The Confederation of All India Traders (CAIT) said that classification of different items under various tax slabs of GST has created an environment of anxiety and concern among the trading community across the country leading various verticals of retail trade demanding lower tax on the items being dealt by them since they have been categorised under higher tax slab in comparison to tax slab of current VAT tax regime.
As per an analysis about 1,211 goods and 36 services have been so far classified under GST out of which nearly 50 per cent goods have been placed under 18 per cent rate, 14 per cent goods under 5 per cent rate, 17 per cent goods under 12 per cent rate and 19 per cent goods under 28 per cent rate. The GST Council is yet to decide tax bracket for items like Textiles, Gem & Jewellery, Footwear etc. In view of growing discontent about proposed GST rates, the CAIT has urged the Government to revisit the rate schedule.

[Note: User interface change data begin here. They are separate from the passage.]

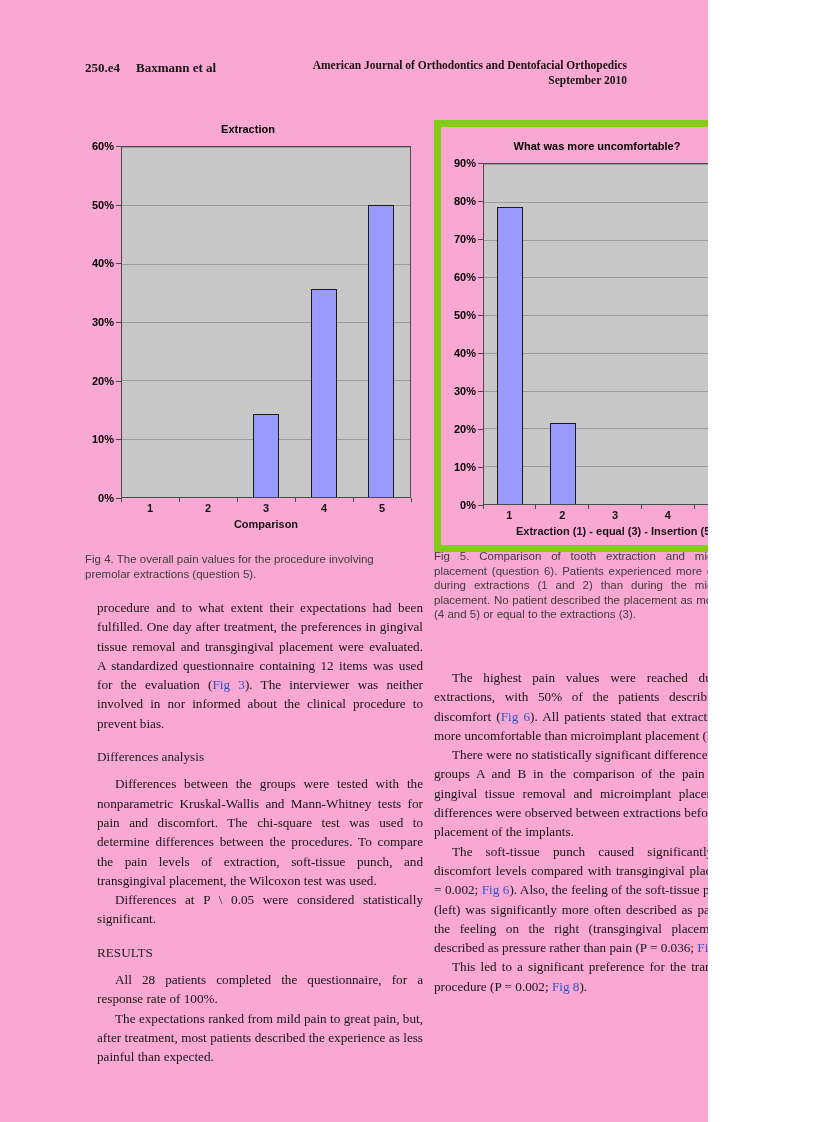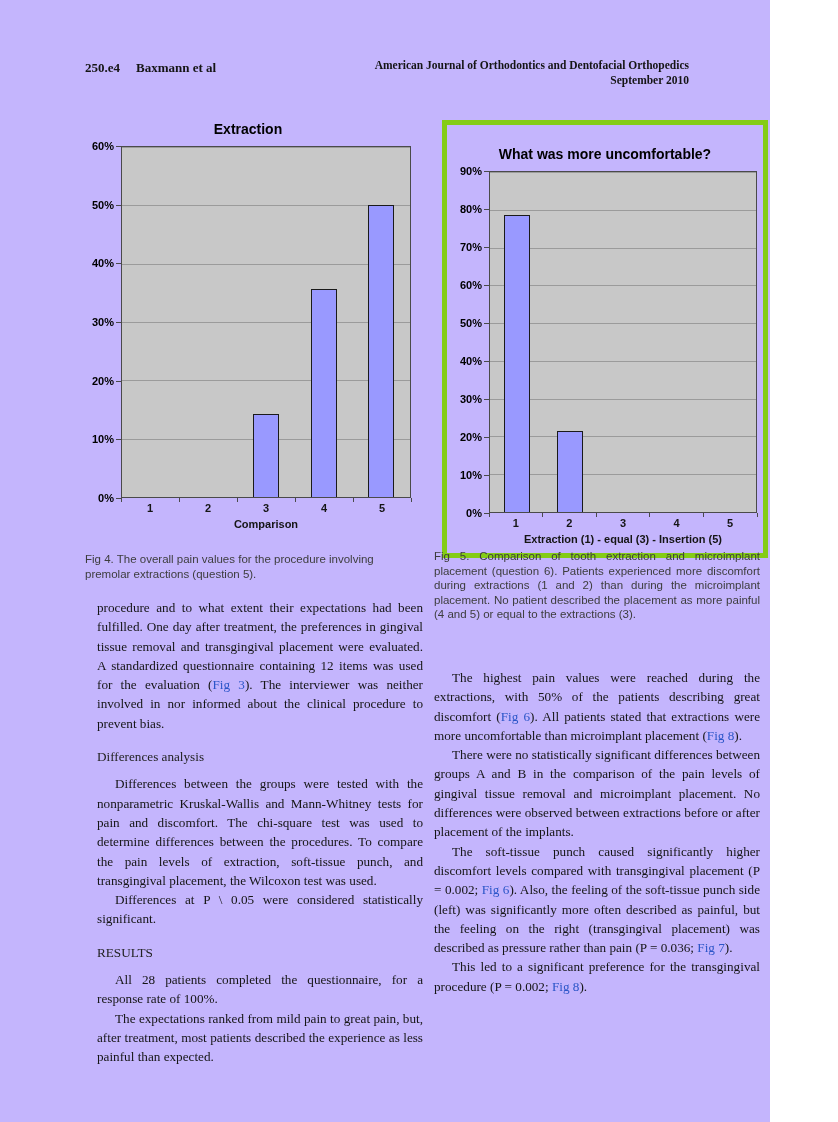--- a/index.html
+++ b/index.html
@@ -3,7 +3,7 @@
 <meta charset="utf-8">
 <style>
   html,body{margin:0;padding:0;background:#ffffff;}
-  .page{position:relative;width:770px;height:1122px;background:#c4b5fd;overflow:hidden;
+  .page{position:relative;width:708px;height:1122px;background:#f9a8d4;overflow:hidden;
         font-family:"Liberation Serif",serif;color:#151515;}
 
   

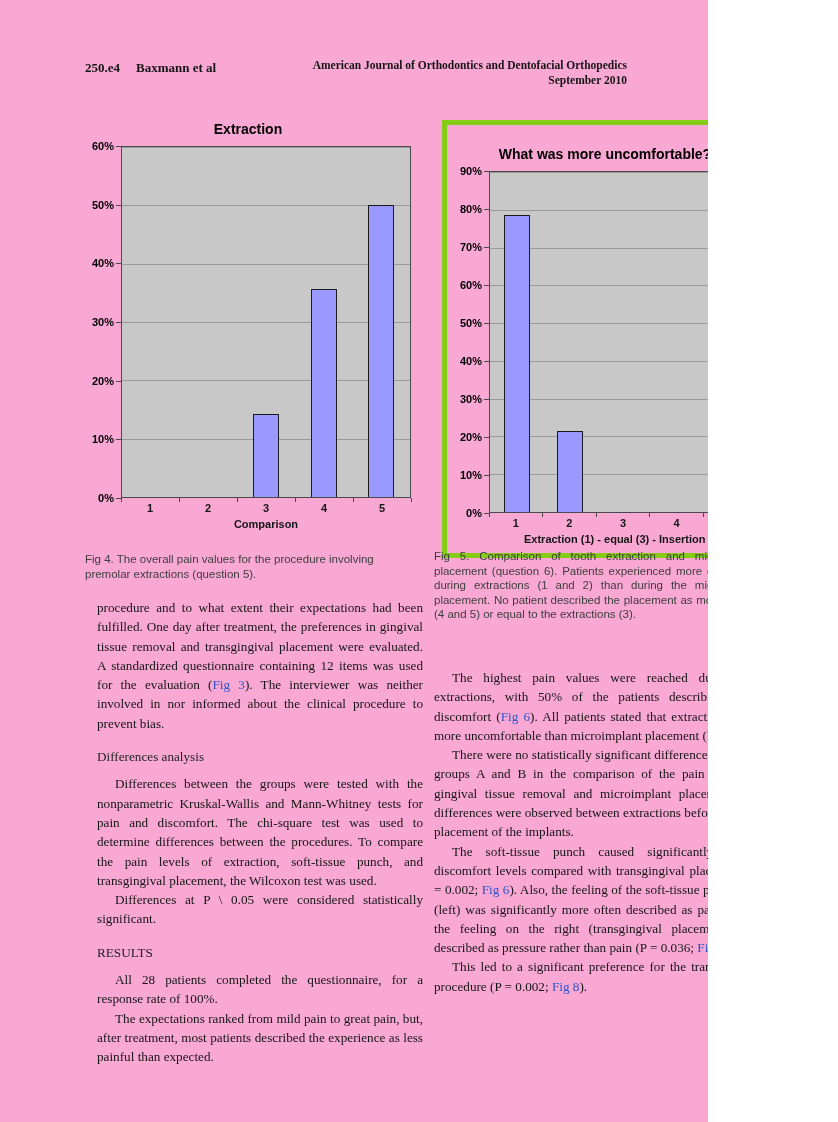--- a/index.html
+++ b/index.html
@@ -17,7 +17,7 @@
   .figure-left{left:85px;top:120px;}
   .figure-right{left:434px;top:120px;border:5px solid #84cc16;padding:20px 6px 8px;margin-left:8px;}
   .chart-title{height:18px;line-height:18px;margin-bottom:8px;text-align:center;
-        font-family:"Liberation Sans",sans-serif;font-weight:bold;font-size:14px;color:#000;}
+        font-family:"Liberation Sans",sans-serif;font-weight:bold;font-size:11px;color:#000;}
   .chart-body{display:flex;}
   .figure-left .chart-body{height:352px;}
   .figure-right .chart-body{height:342px;}

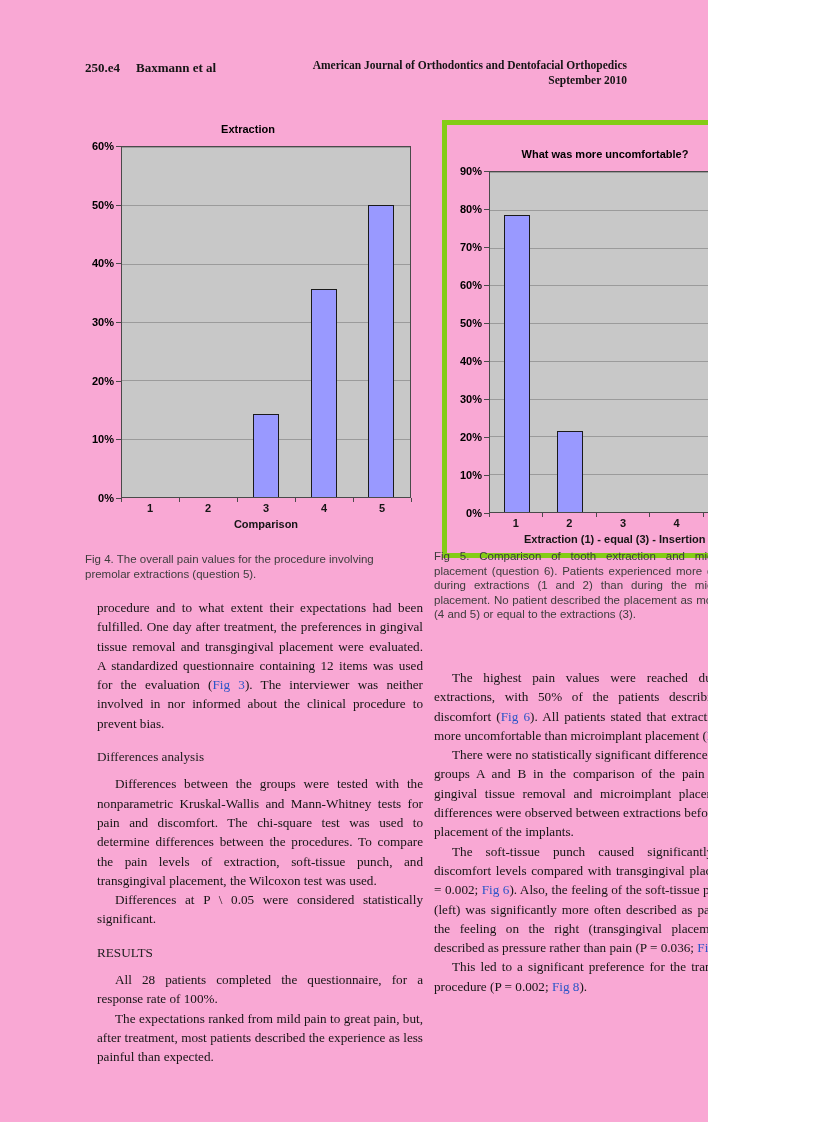--- a/index.html
+++ b/index.html
@@ -15,7 +15,7 @@
   
   .figure{position:absolute;width:326px;box-sizing:border-box;}
   .figure-left{left:85px;top:120px;}
-  .figure-right{left:434px;top:120px;border:5px solid #84cc16;padding:20px 6px 8px;margin-left:8px;}
+  .figure-right{left:434px;top:120px;border:7px solid #84cc16;padding:10px 6px 8px;}
   .chart-title{height:18px;line-height:18px;margin-bottom:8px;text-align:center;
         font-family:"Liberation Sans",sans-serif;font-weight:bold;font-size:11px;color:#000;}
   .chart-body{display:flex;}

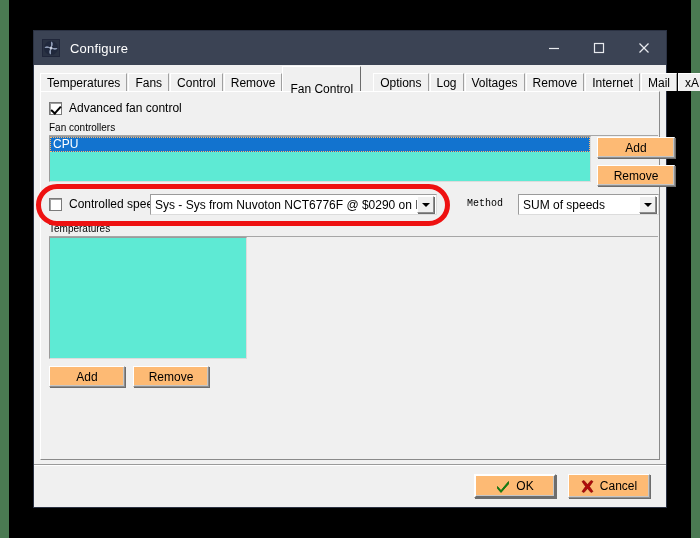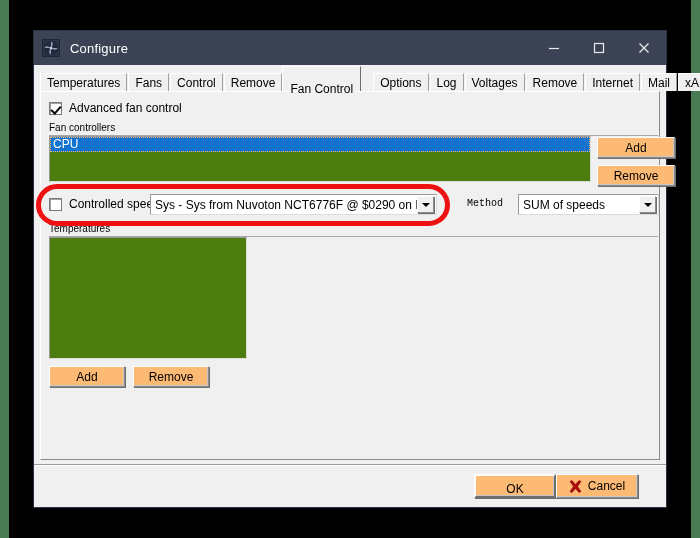--- a/index.html
+++ b/index.html
@@ -172,7 +172,7 @@
   }
 
   .listbox {
-    background: #4d7c0f;
+    background: #5eead4;
     border: 1px solid #9b9b9b;
     border-right-color: #dcdcdc;
     border-bottom-color: #dcdcdc;

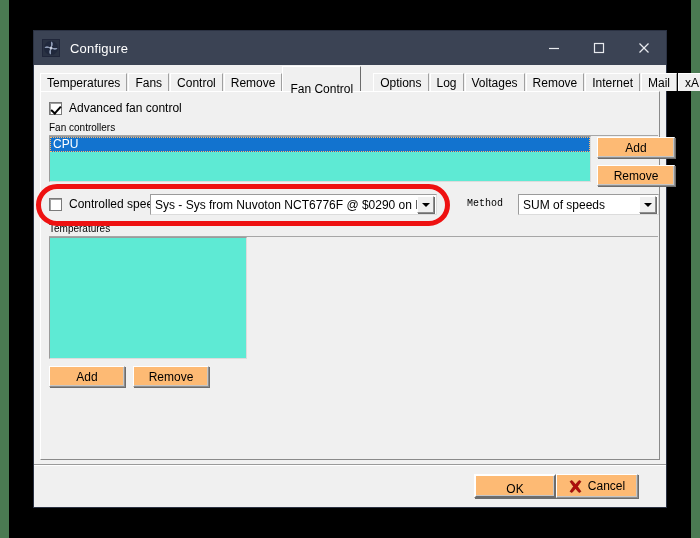--- a/index.html
+++ b/index.html
@@ -280,7 +280,7 @@
     gap: 6px;
     font-size: 12px;
   }
-  .okbtn { right: 110px; border-width: 2px; border-style: solid; border-color: #ffffff #6d6d6d #6d6d6d #ffffff; flex-direction: column; }
+  .okbtn { right: 110px; border-width: 2px; border-style: solid; border-color: #ffffff #6d6d6d #6d6d6d #ffffff; }
   .cancelbtn { right: 28px; }
 
   

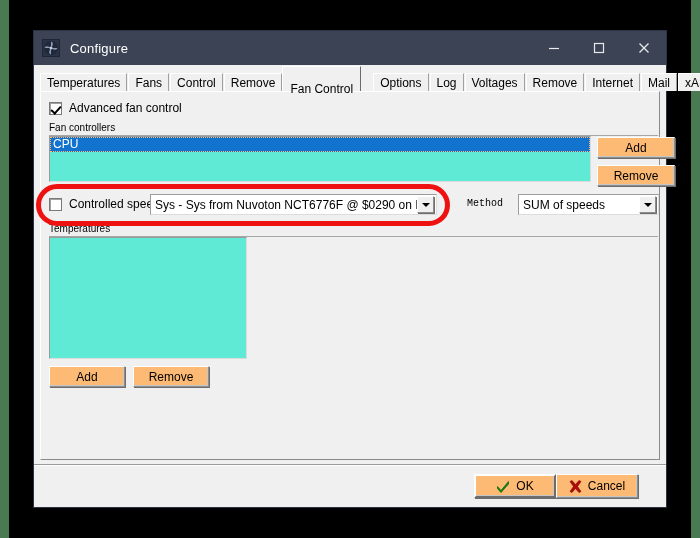--- a/index.html
+++ b/index.html
@@ -281,7 +281,7 @@
     font-size: 12px;
   }
   .okbtn { right: 110px; border-width: 2px; border-style: solid; border-color: #ffffff #6d6d6d #6d6d6d #ffffff; }
-  .cancelbtn { right: 28px; }
+  .cancelbtn { right: 16px; }
 
   
   .annot {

The wider impact of the classification of items under different tax slabs needs to be gauged very cautiously since under GST not only the taxes paid on goods but even the taxes paid on the services will be eligible for input tax credit whereas on the other hand taxes paid on inter-state purchases of goods or availing services will also be eligible for input tax credit. Hitherto, both these advantages were not available under VAT tax regime. Therefore, impact on the prices of commodities will have to be drawn after calculating advantages of input tax credit.
However, items like auto spare parts which are under 5 per cent VAT slab have been placed under 28 per cent, though milk is exempted but ghee and butter have been placed under 12 per cent GST slab, items related to construction and infrastructure like cement, builders hardware, iron and steel have been placed under 28 per cent expecting housing and infrastructure costly under GST regime, general consumables like Turmeric, Zeera, Red Chilly, Dhania which are farming items in nature have been placed under 5 per cent instead of exempted goods unlike other food products, hand bags, wallet and like items have been under the slab of 28 per cent, marble, stone, iron and steel, plywood etc. used for construction of buildings have been covered under 28 per cent etc. pickles, sauces, instant mixer and some of the other items pertaining to food processing have been placed under 18 per cent tax slab though these are consumed by large number of common people across the country. Though utensils are in 12 per cent tax rate but other incidental items like cutlery have been placed in 18 per cent tax slab. School going children use items like crayon, pastels have been under 12 per cent tax rate. Though contraceptives have been under exempted category but women hygiene product sanitary napkins has been placed under 12 per cent tax rate.
The CAIT has suggested that to make transportation more economical and effective the tax slab of tyres and tubes pegged at 28 per cent tax slab may also be reduced to a lower tax slab.
CAIT National President B.C.Bhartia and Secretary General Praveen Khandelwal said that while carrying out fitment of goods under different tax slabs of GST, the motive is to expand the tax base, no cascading impact on prices and easy compliance of the taxation system. In furtherance of the same, the CAIT has suggested the Government to constitute a joint committee of senior officials and representative of trade and industry to iron out the difference of opinion on tax rates.